● Instructions for the task:
All that is needed is an exact copy of the lines from the beginning of the data below through the line containing "font-style: italic ->", minus the pictures.

● Data items:
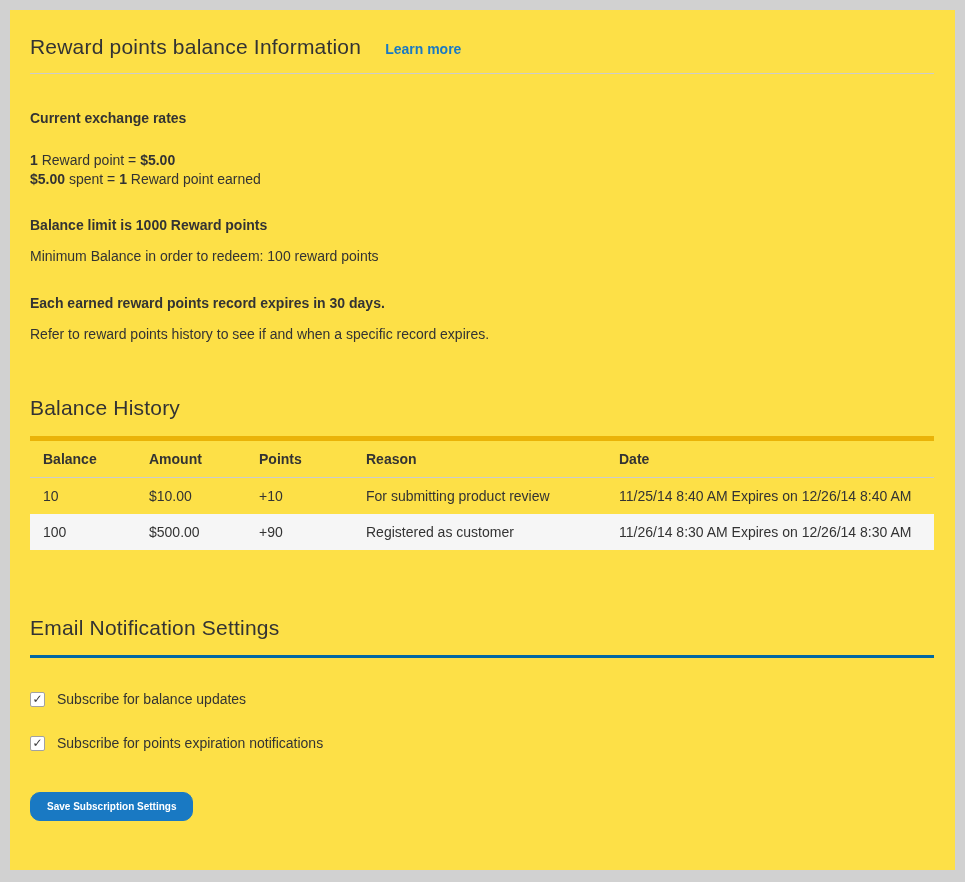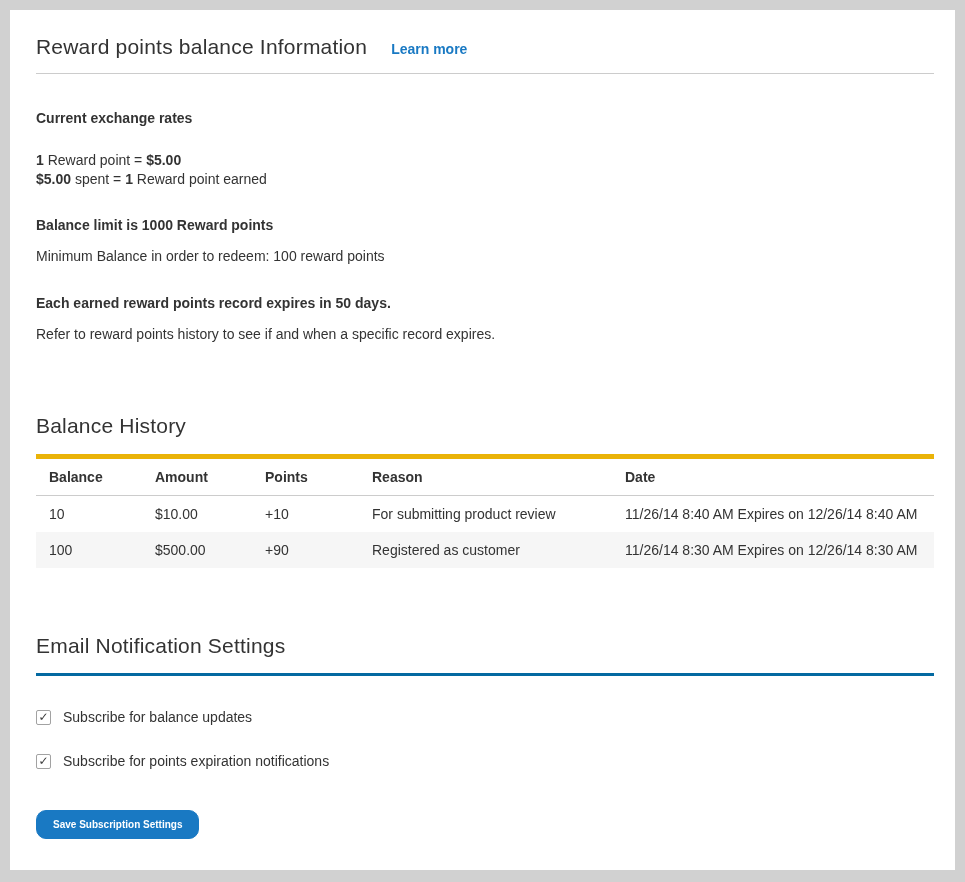"Reward points balance Information" .card { background: #ffffff -> #fde047; padding: 25px 21px 24px 26px -> 25px 21px 24px 20px }
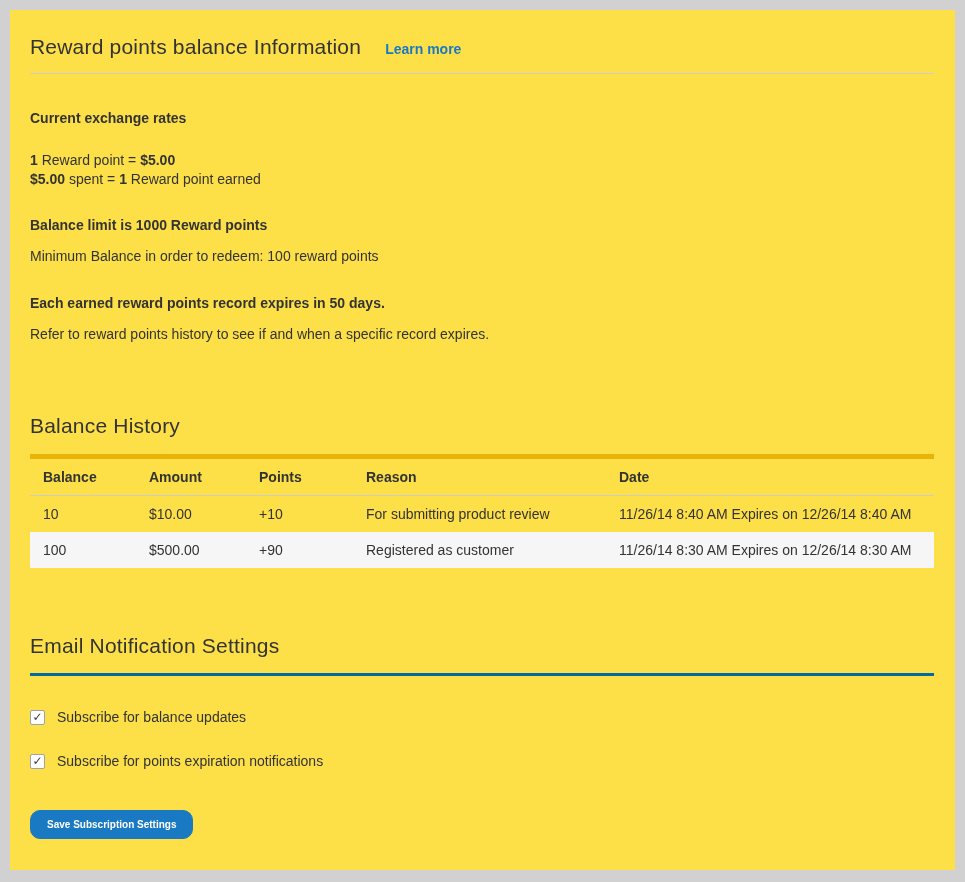"Each earned reward points record" p.expiry-label { text: 50 -> 30 }
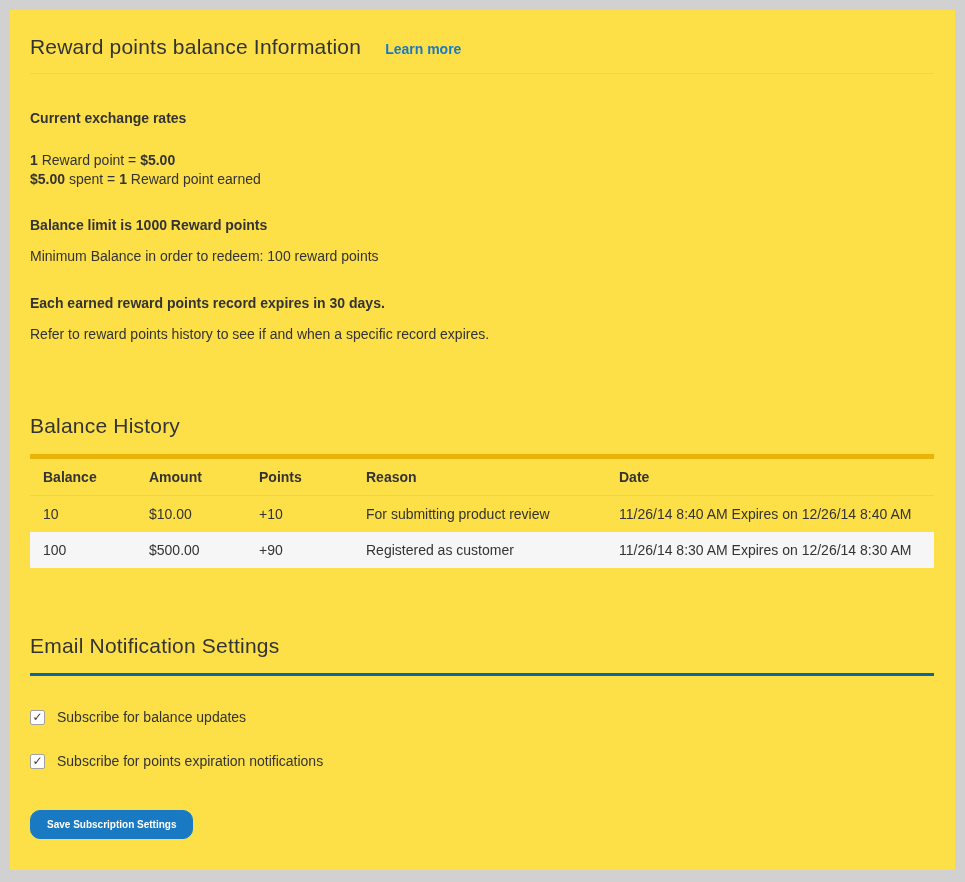"Balance History" .history-title-wrap { margin-top: 72px -> 54px }
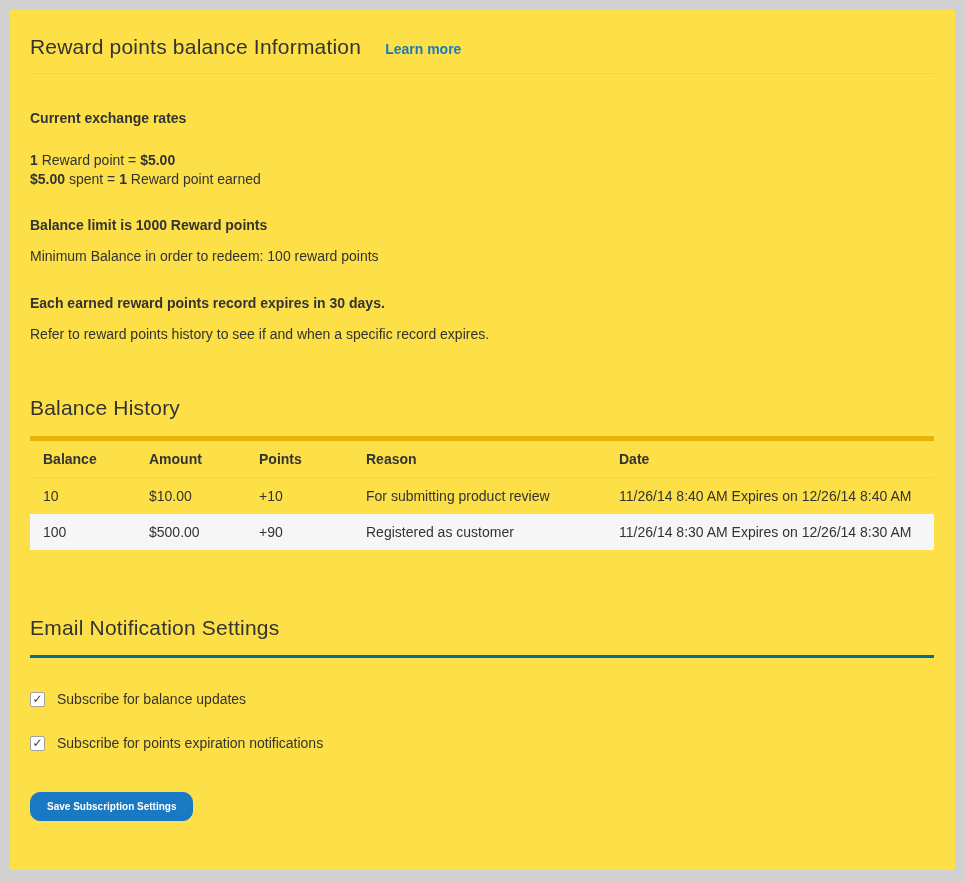"11/26/14 8:40 AM Expires on" td { text: 11/26/14 -> 11/25/14 }
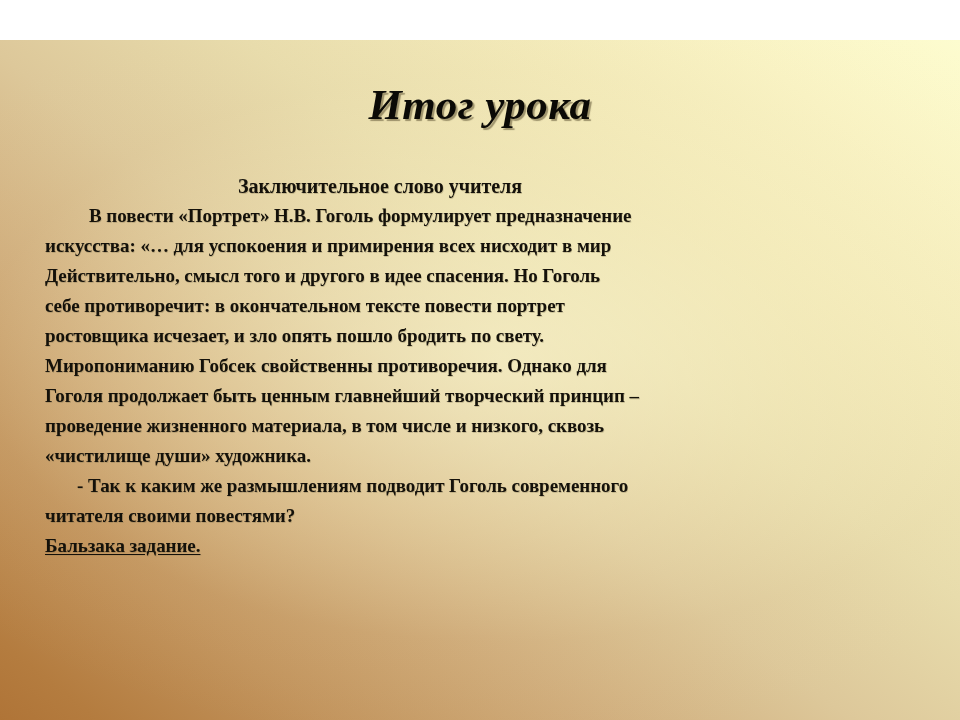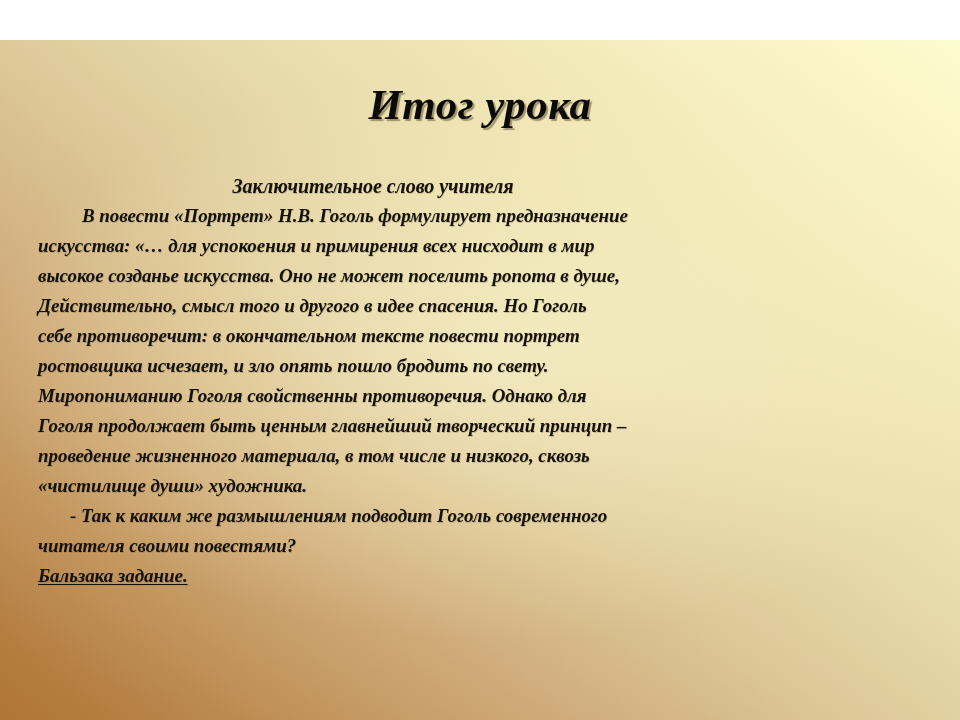"Заключительное слово учителя" .body-block { font-style: italic -> none; left: 38px -> 45px }
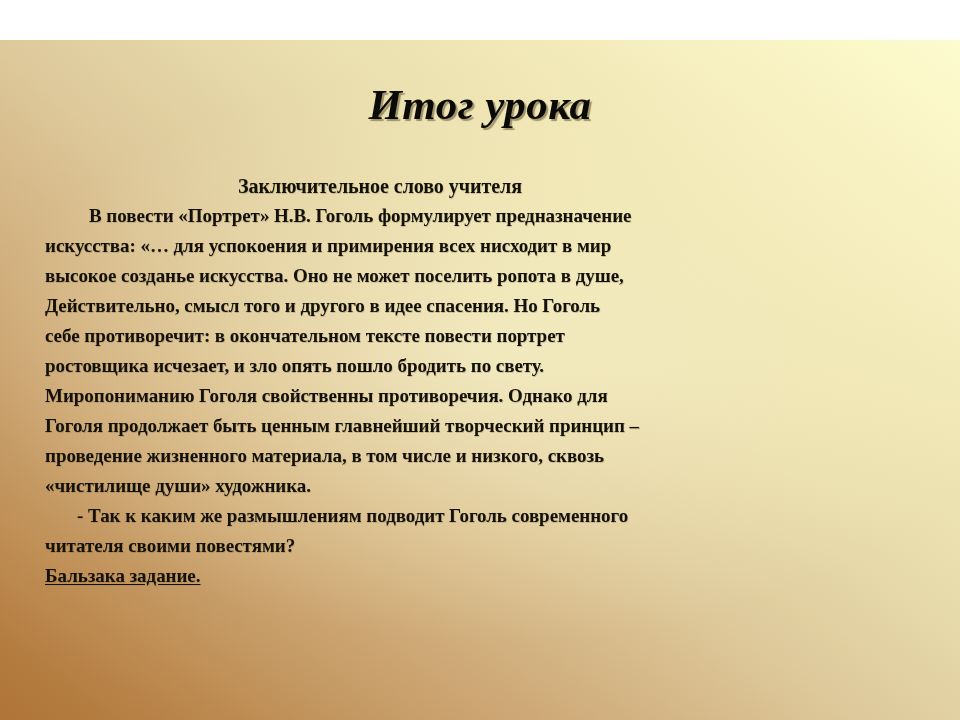"высокое созданье искусства. Оно не" div.line { html: <div>высокое созданье искусства. Оно не может поселить ропота в душе,</div> -> none }
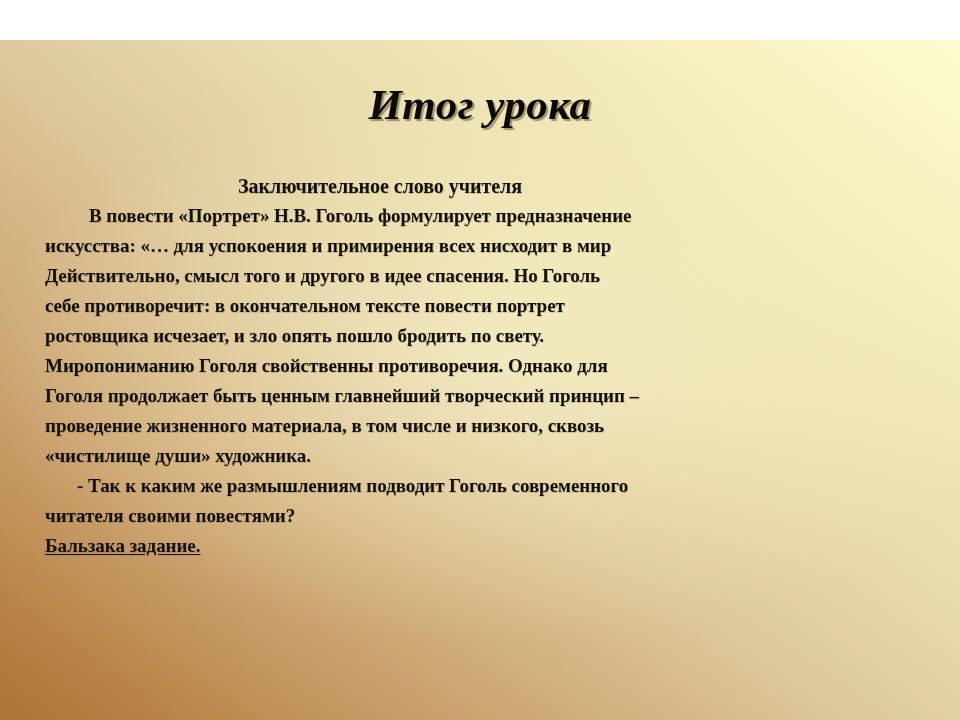"Миропониманию Гоголя свойственны" div.line { text: Гоголя -> Гобсек }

● Solution for this problem:
"Reward points balance Information" .card { background: #ffffff -> #fde047; padding: 25px 21px 24px 26px -> 25px 21px 24px 20px }
"Each earned reward points record" p.expiry-label { text: 50 -> 30 }
"Balance History" .history-title-wrap { margin-top: 72px -> 54px }
"11/26/14 8:40 AM Expires on" td { text: 11/26/14 -> 11/25/14 }
"Заключительное слово учителя" .body-block { font-style: italic -> none; left: 38px -> 45px }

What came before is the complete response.